SUPPLIED INFORMATION »
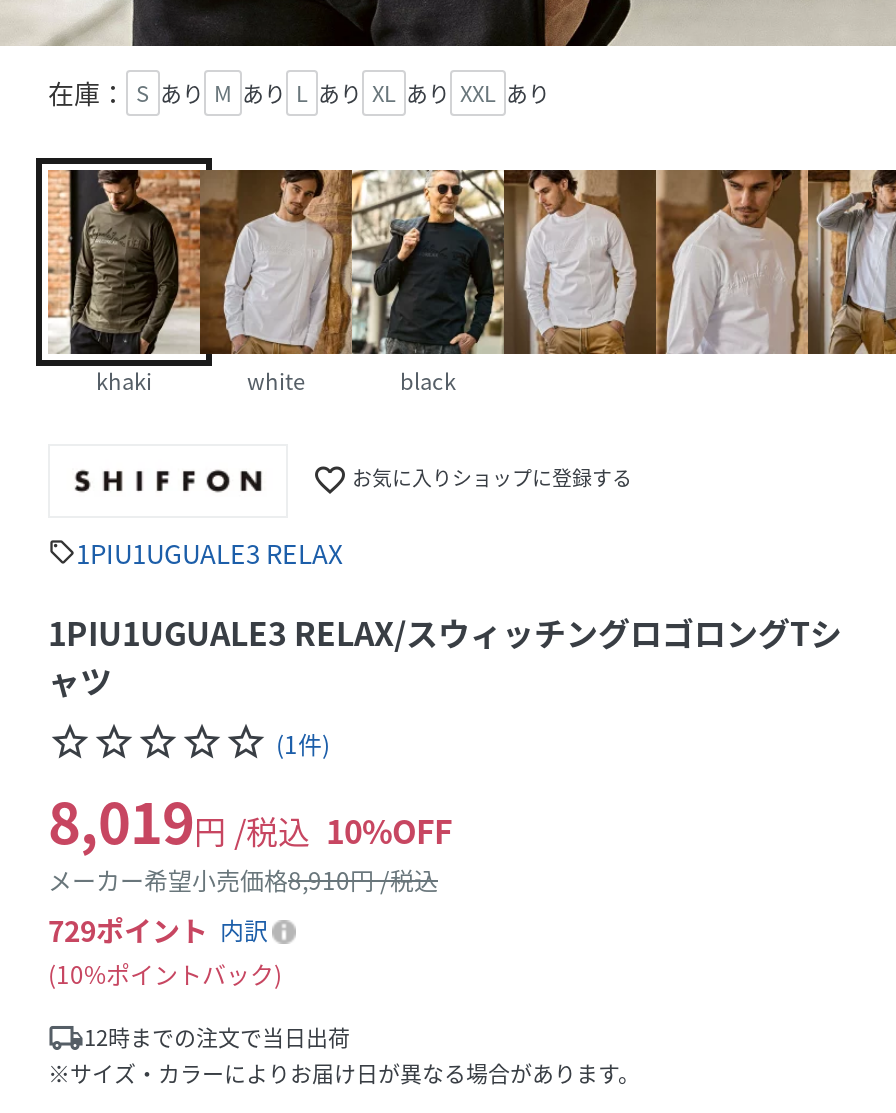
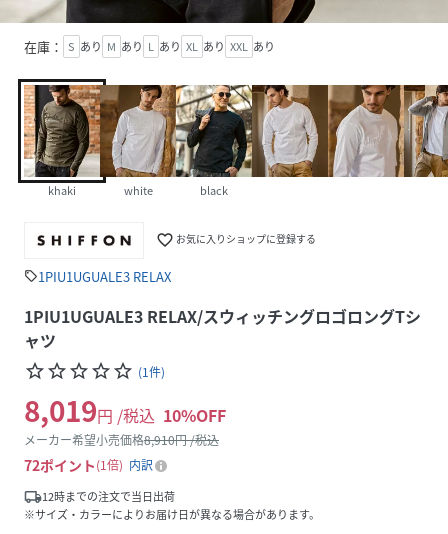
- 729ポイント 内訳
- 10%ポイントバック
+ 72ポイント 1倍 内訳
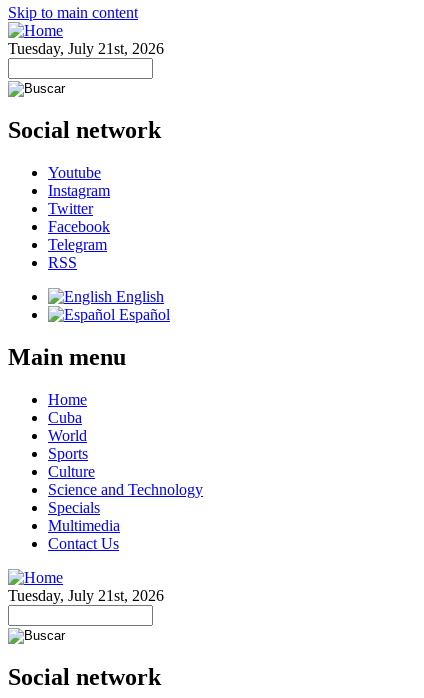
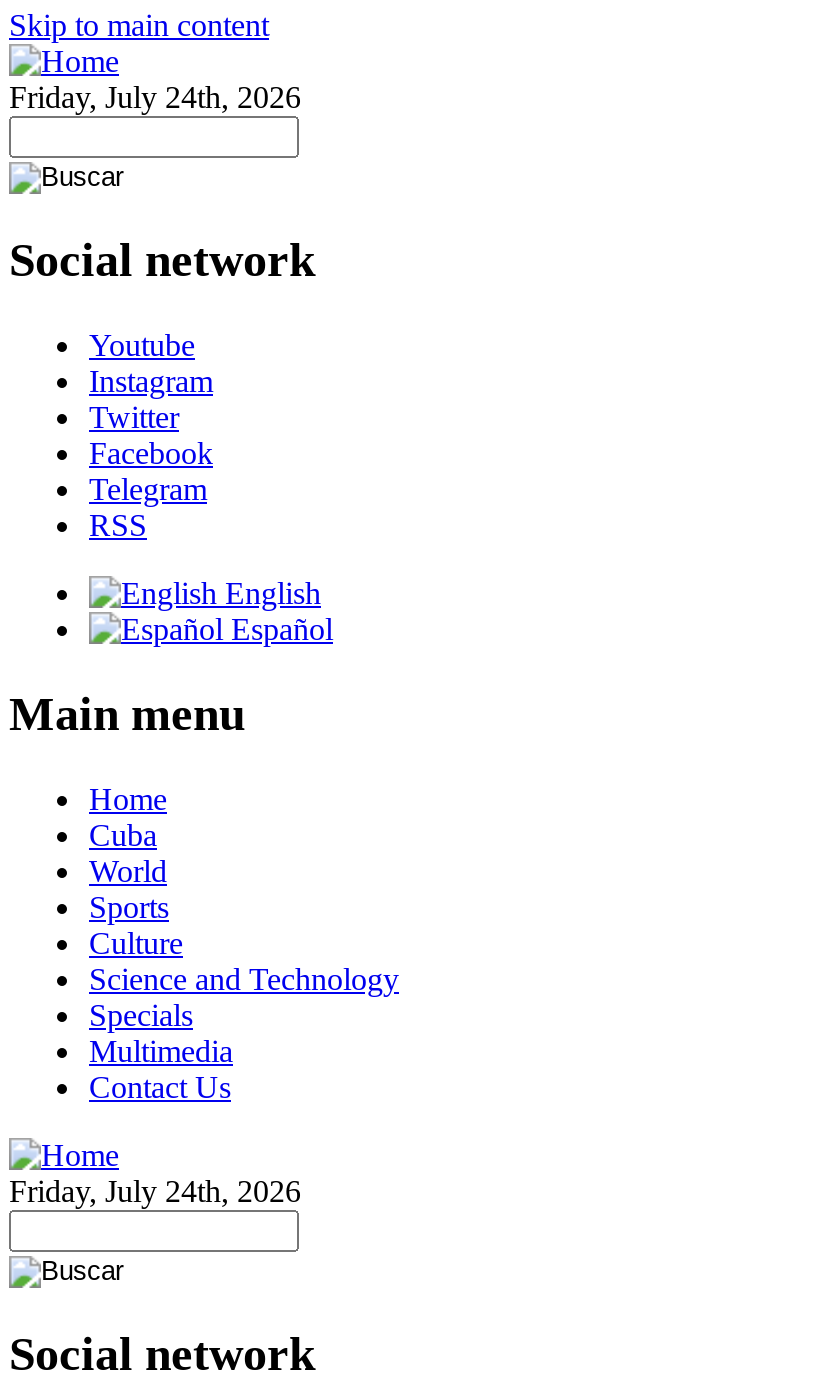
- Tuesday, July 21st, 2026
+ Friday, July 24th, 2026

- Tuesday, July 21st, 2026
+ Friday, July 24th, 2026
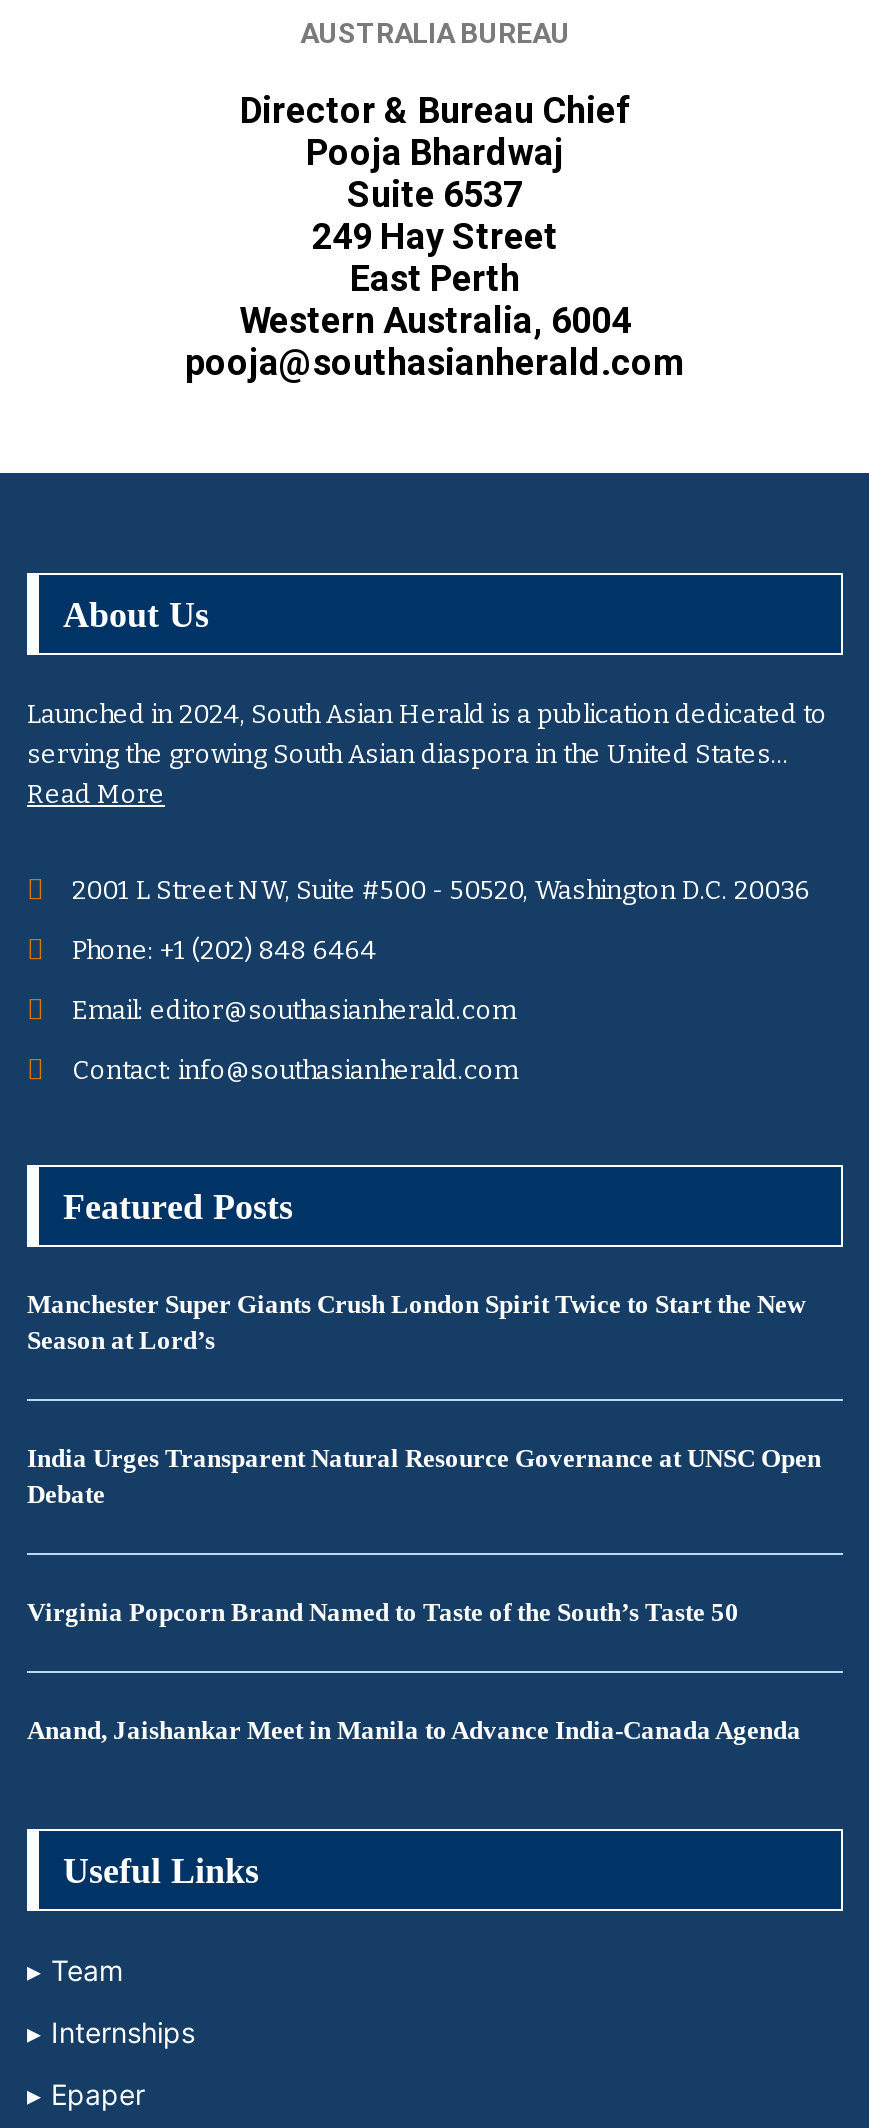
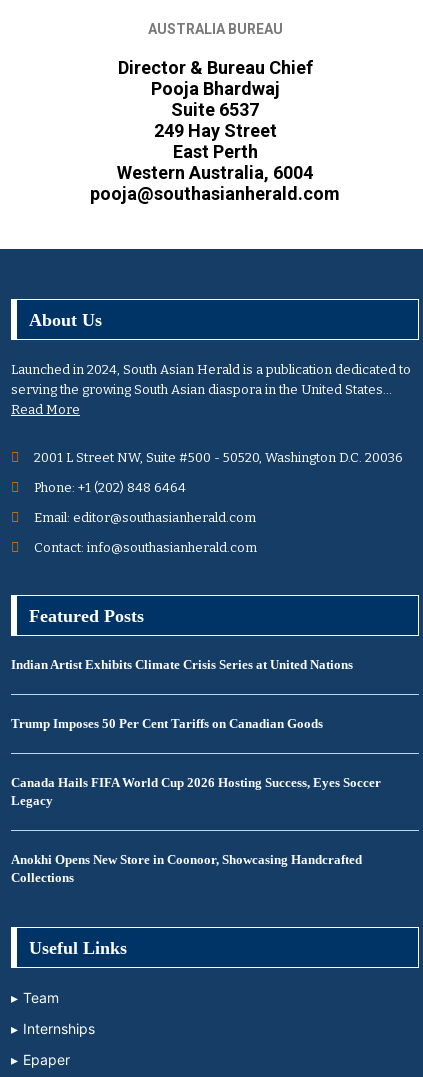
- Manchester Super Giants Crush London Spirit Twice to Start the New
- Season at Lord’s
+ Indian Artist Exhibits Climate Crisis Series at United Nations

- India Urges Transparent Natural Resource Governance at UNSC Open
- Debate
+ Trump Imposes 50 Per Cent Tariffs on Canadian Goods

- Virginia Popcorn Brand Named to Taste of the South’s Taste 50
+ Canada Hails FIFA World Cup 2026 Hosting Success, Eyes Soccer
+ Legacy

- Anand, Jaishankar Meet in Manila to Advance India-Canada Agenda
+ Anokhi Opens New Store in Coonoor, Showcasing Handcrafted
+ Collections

...

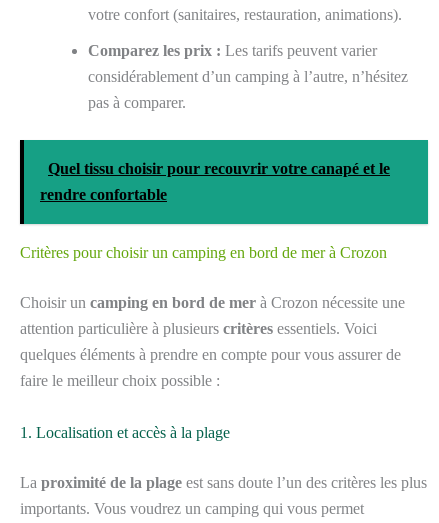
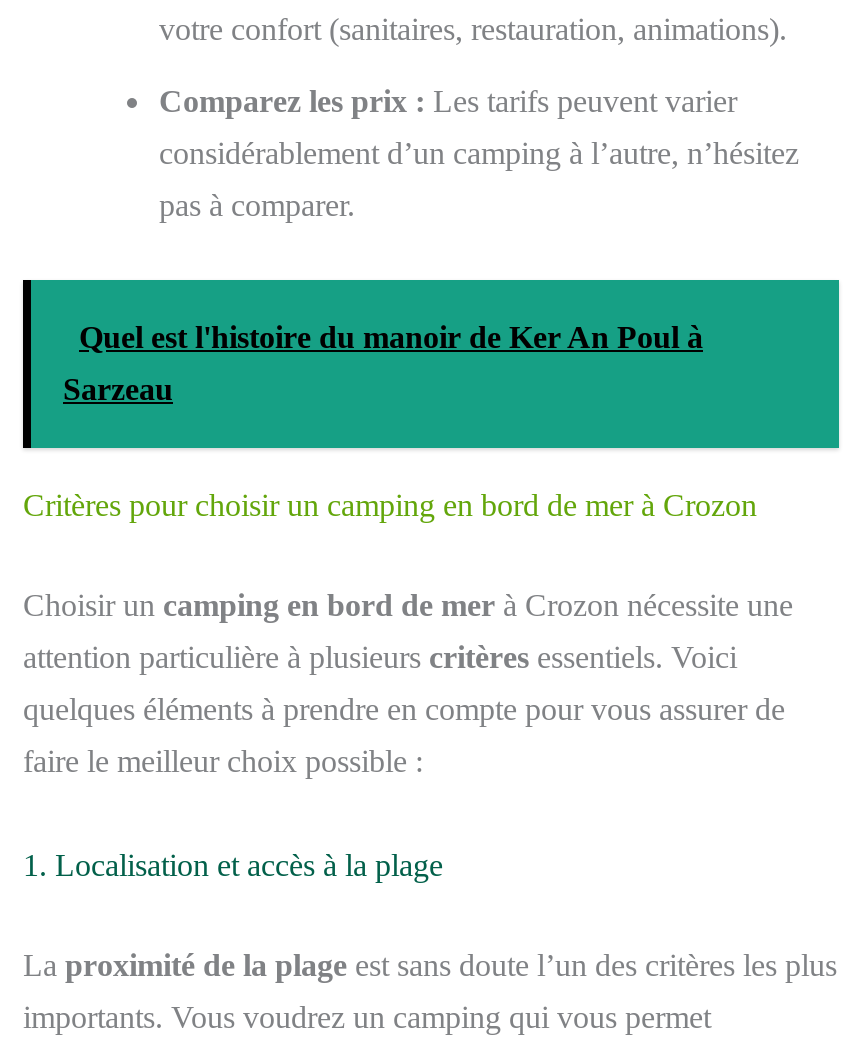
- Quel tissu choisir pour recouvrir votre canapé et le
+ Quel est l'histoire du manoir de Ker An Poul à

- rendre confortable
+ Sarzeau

AIM OF THE EXERCISE » Find every line in the records that has the string "Quel", then state how many there are and nothing else.

TASK OUTPUT » 2